I don’t have an answer; both commodity murabaha and unsecured sukuk are a significant part of the Islamic financial industry and will probably continue to be significant. However, as the industry takes the lessons from the recent defaults, this would be one area where there should be a significant amount of consideration in whether the Islamic finance industry continues its current trajectory or shifts towards a combination of secured debt and quasi-equity products that would match the rhetoric used by the industry better than the current slate of products that relies heavily on structuring unsecured debts.

3 comments:

Anonymous said...

Thanks for the post, very useful.

A am not familiar with Islamic finance, but I have read that Ijara Sukuk should be based on the lease of real assets. In the case of the Nakheel Sukuk Dec-09 the Crescent Lands did not actually exist at the time of issuance, these where lands that were to be reclaimed from the sea in the future.
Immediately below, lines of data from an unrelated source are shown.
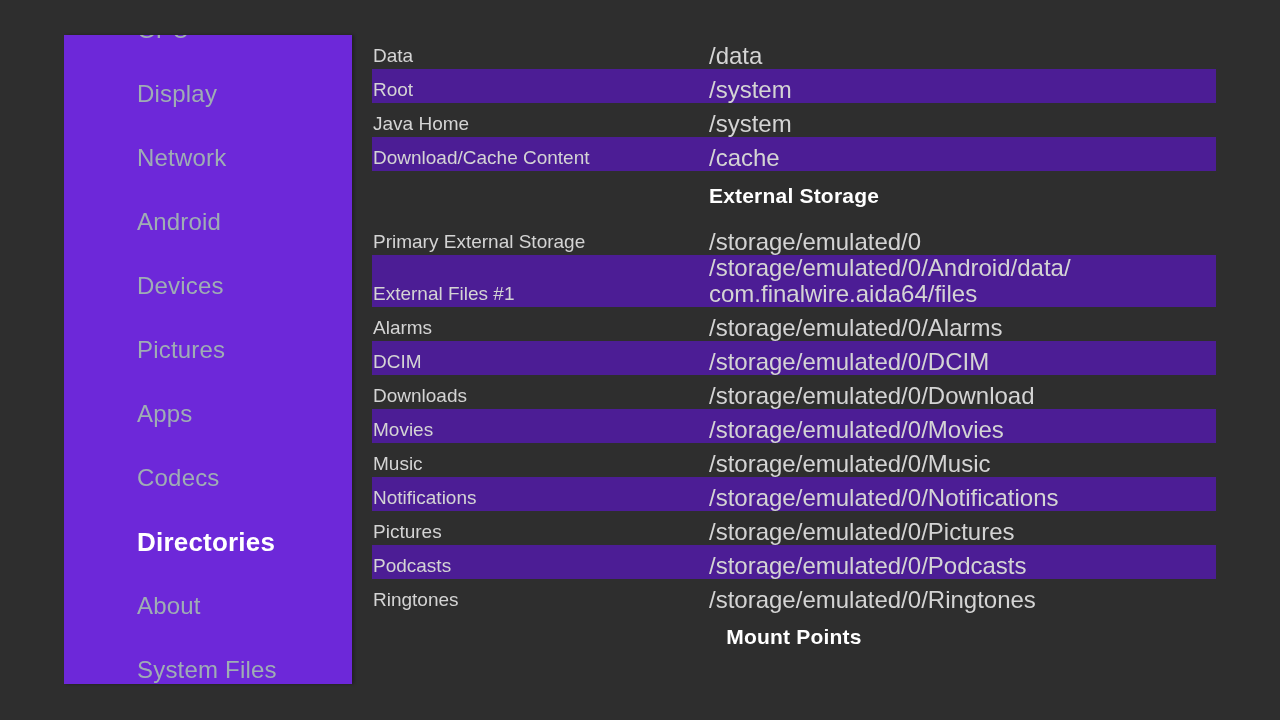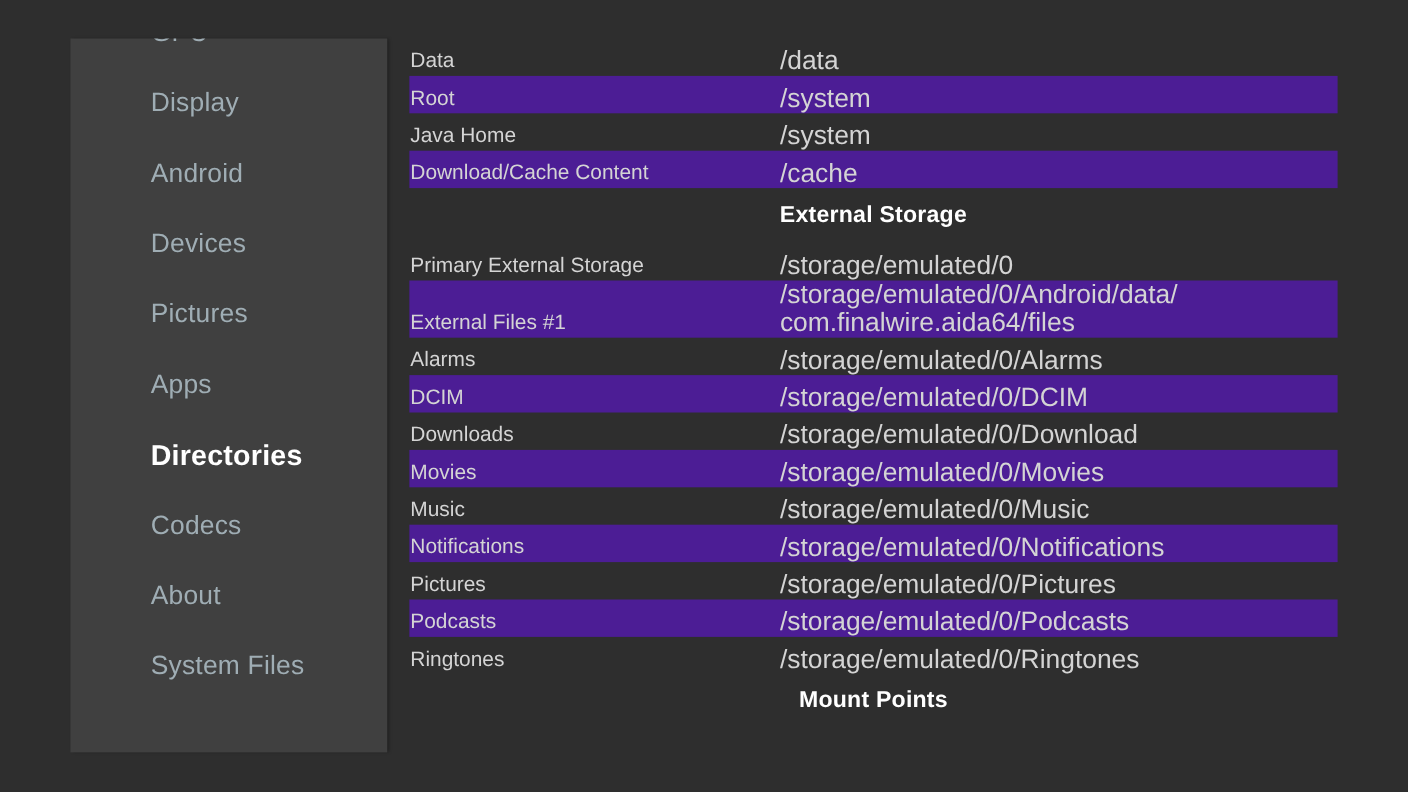--- a/index.html
+++ b/index.html
@@ -26,7 +26,7 @@
     top: 35px;
     width: 288px;
     height: 649px;
-    background: #404040;
+    background: #6d28d9;
     overflow: hidden;
     box-shadow: 2px 0 3px rgba(0,0,0,0.30);
   }

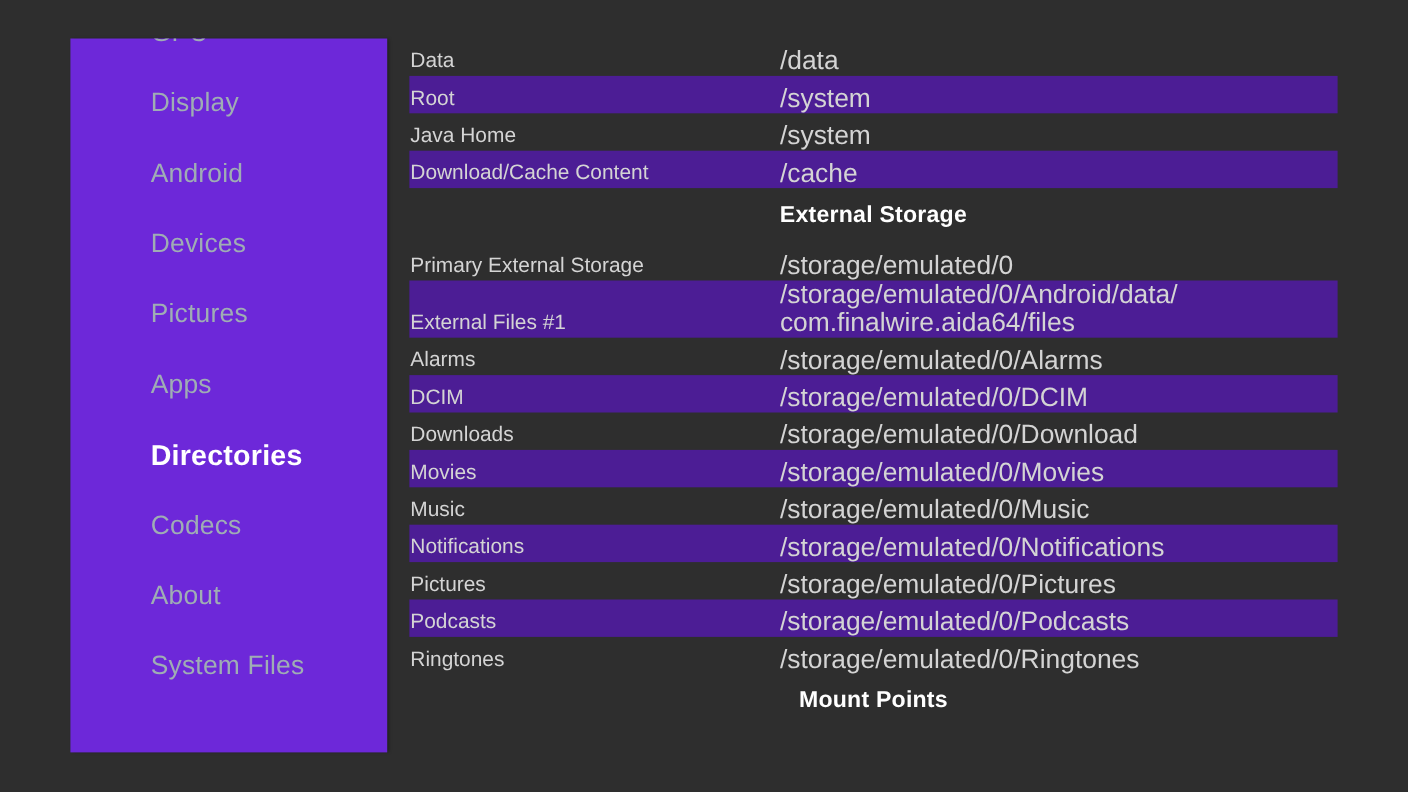--- a/index.html
+++ b/index.html
@@ -114,6 +114,7 @@
     <div class="nav-list" id="nav-list">
         <div class="nav-item"><span>GPU</span></div>
         <div class="nav-item"><span>Display</span></div>
+        <div class="nav-item"><span>Network</span></div>
         <div class="nav-item"><span>Android</span></div>
         <div class="nav-item"><span>Devices</span></div>
         <div class="nav-item"><span>Pictures</span></div>

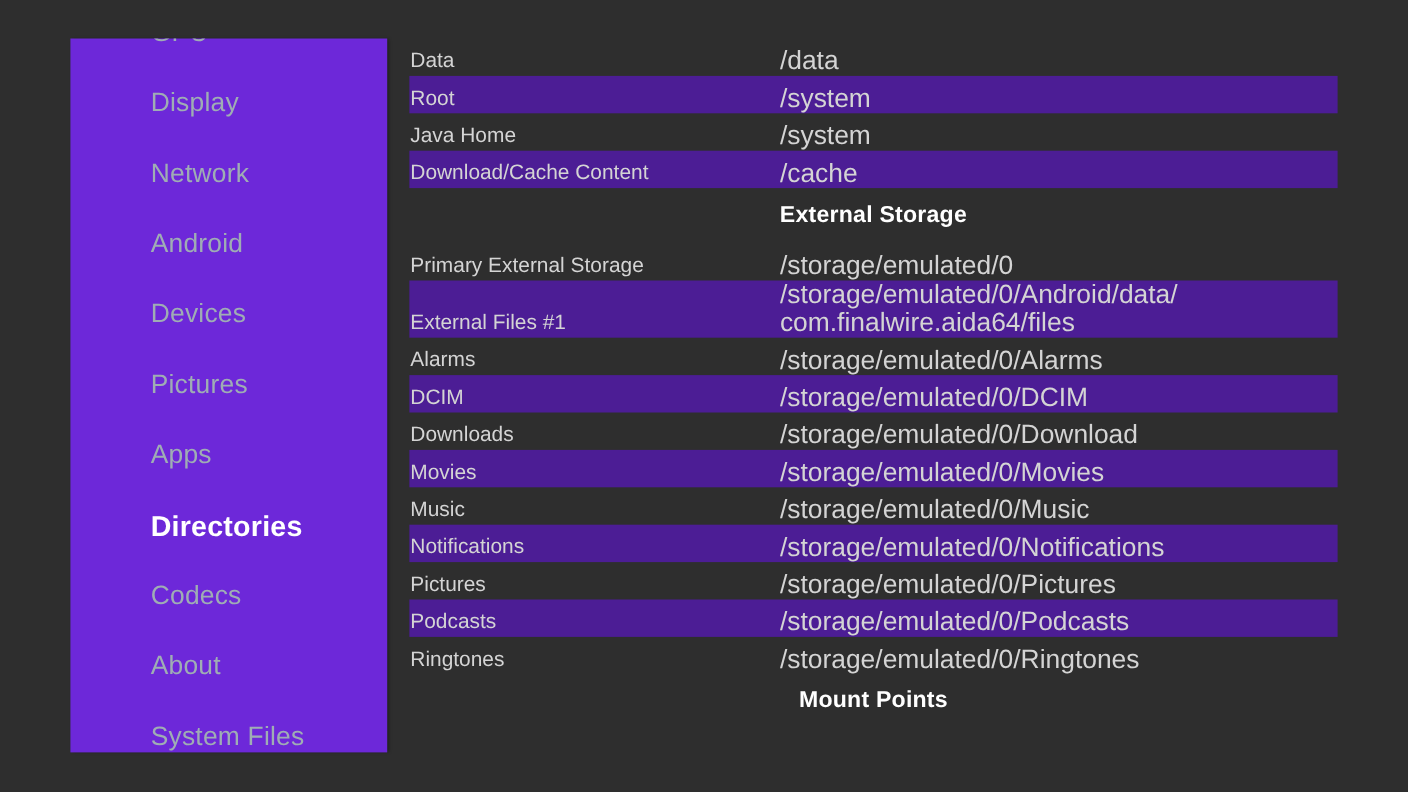--- a/index.html
+++ b/index.html
@@ -119,8 +119,8 @@
         <div class="nav-item"><span>Devices</span></div>
         <div class="nav-item"><span>Pictures</span></div>
         <div class="nav-item"><span>Apps</span></div>
+        <div class="nav-item"><span>Codecs</span></div>
         <div class="nav-item selected"><span>Directories</span></div>
-        <div class="nav-item"><span>Codecs</span></div>
         <div class="nav-item"><span>About</span></div>
         <div class="nav-item"><span>System Files</span></div>
       </div>

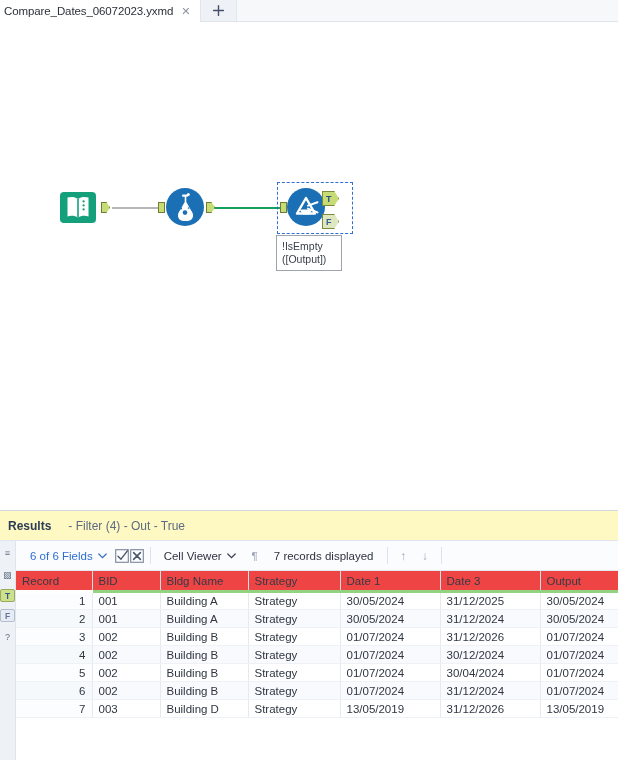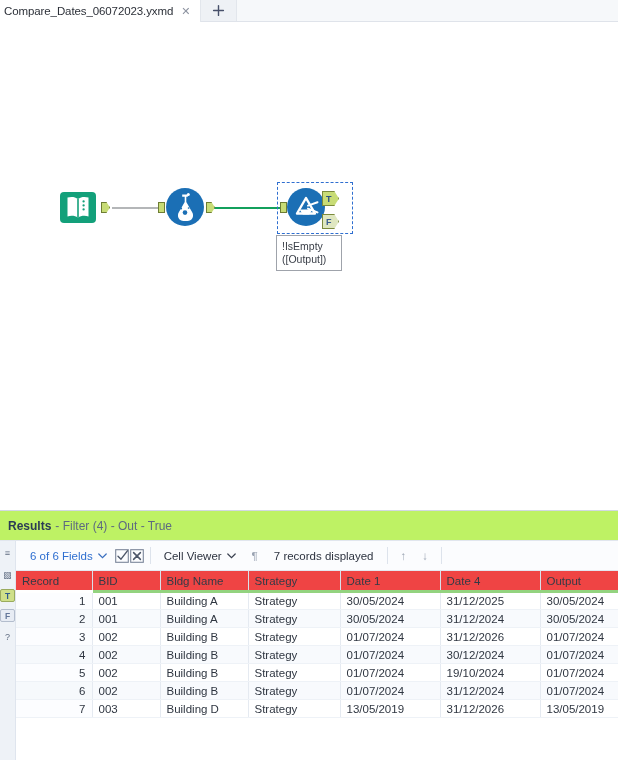--- a/index.html
+++ b/index.html
@@ -87,7 +87,7 @@
   }
   .results-title {
     height: 30px; display: flex; align-items: center; gap: 0;
-    padding-left: 8px; background: #bef264; border-bottom: 1px solid #e1e6ee;
+    padding-left: 8px; background: #fef9c3; border-bottom: 1px solid #e1e6ee;
     font-size: 12px;
   }
   .rt-strong { font-weight: bold; color: #2b3b55; }

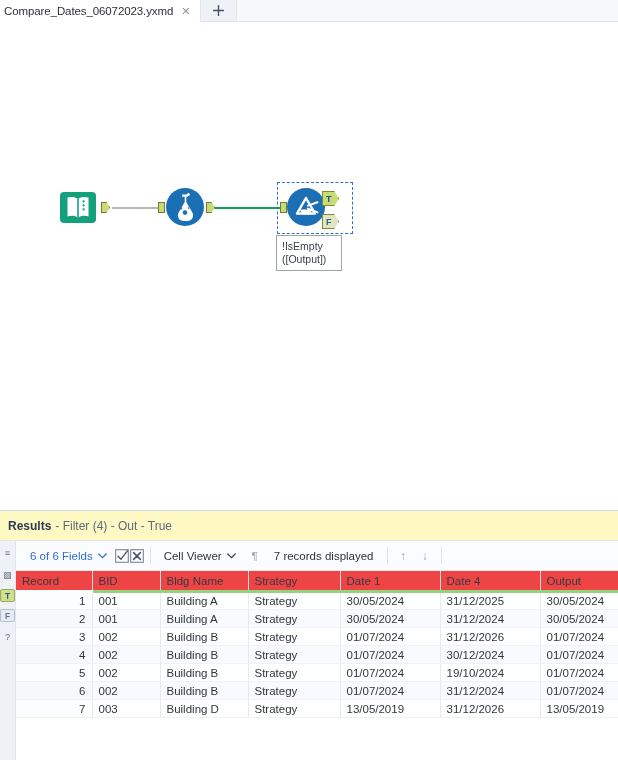--- a/index.html
+++ b/index.html
@@ -91,7 +91,7 @@
     font-size: 12px;
   }
   .rt-strong { font-weight: bold; color: #2b3b55; }
-  .rt-rest { color: #5d6a80; margin-left: 4px; }
+  .rt-rest { color: #5d6a80; margin-left: 17px; }
 
   .results-body { position: relative; display: flex; height: 219px; }
 

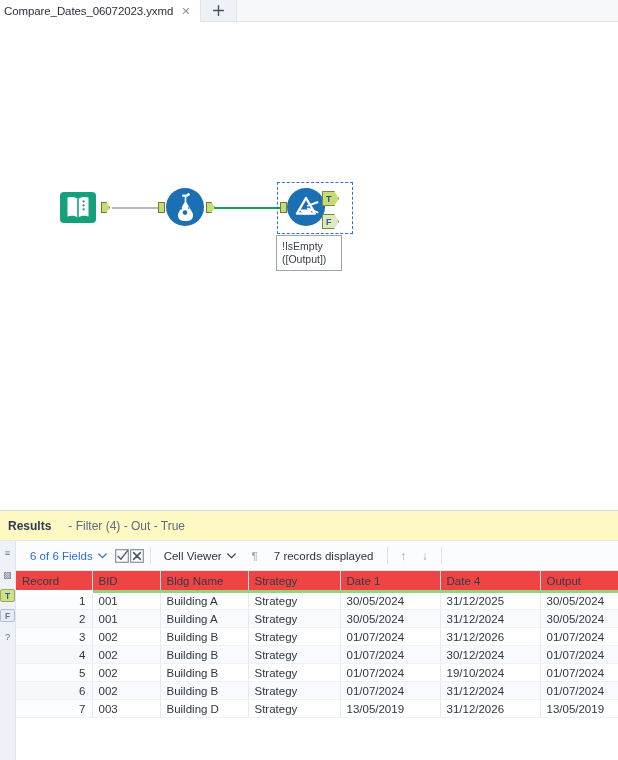--- a/index.html
+++ b/index.html
@@ -312,7 +312,7 @@
                 <th>Bldg Name</th>
                 <th>Strategy</th>
                 <th>Date 1</th>
-                <th>Date 4</th>
+                <th>Date 3</th>
                 <th>Output</th>
               </tr>
             </thead>

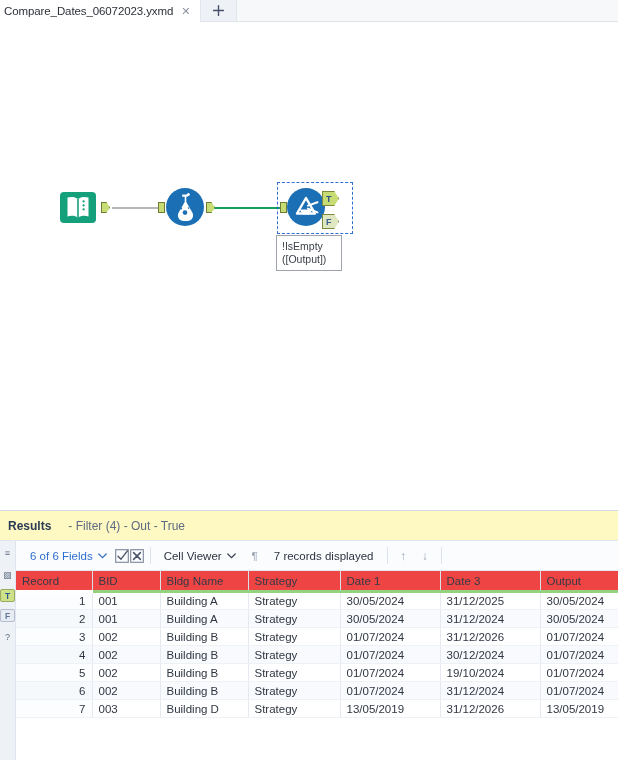--- a/index.html
+++ b/index.html
@@ -359,7 +359,7 @@
                 <td>Building B</td>
                 <td>Strategy</td>
                 <td>01/07/2024</td>
-                <td>19/10/2024</td>
+                <td>30/04/2024</td>
                 <td>01/07/2024</td>
               </tr>
               <tr>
I understand that only partial works have been undertaken on the Crescent Lands, so there really is no "asset" for the Sukuk holders to claim (they can claim DWF South, but that is only part of the security they were promised).

How did the Sharia board get comfortable with the above at the time of issuance?

Blake Goud said...

I don't think you are correct in your assessment of the lands on which it was built. From what I can tell, the land was waterfront property at the Jebel Ali Palm, as well as some land nearby on the south side of Sheikh Zayed Road.

I went and looked up the area on Google Maps and it is indeed pretty vacant desert: Map of Jebel Ali Palm and Waterfront area

Anonymous said...

Thanks Blake.

I keep my position on the Crescent Lands. I have had a look at the OC and the Jones Lang Lasalle valuation at the end states:

"The subject property includes Dubai Waterfront Islands and Dubai Waterfront South, comprising a total area of 6,296 hectares"

"The proposed Dubai Waterfront Islands is a series of manmade islands designed to reflect the shape of Palm Jebel Ali's crescent, and located along the maritime border with Abu Dhabi. These islands are planned to accomodate low density developments and are connected to the mainland by a series of bridges".

This link is to the Waterfront masterplan, you can see the "crescent" that was planned:

http://www.dezeen.com/2008/03/12/waterfront-city-masterplan-by-oma/

Again, this is a Sukuk backed in part by "manmade" islands that did not exist at the time of Sukuk issuance, nor do they exist now. A puzzle for me, either under conventional finance securitisation or Islamic finance.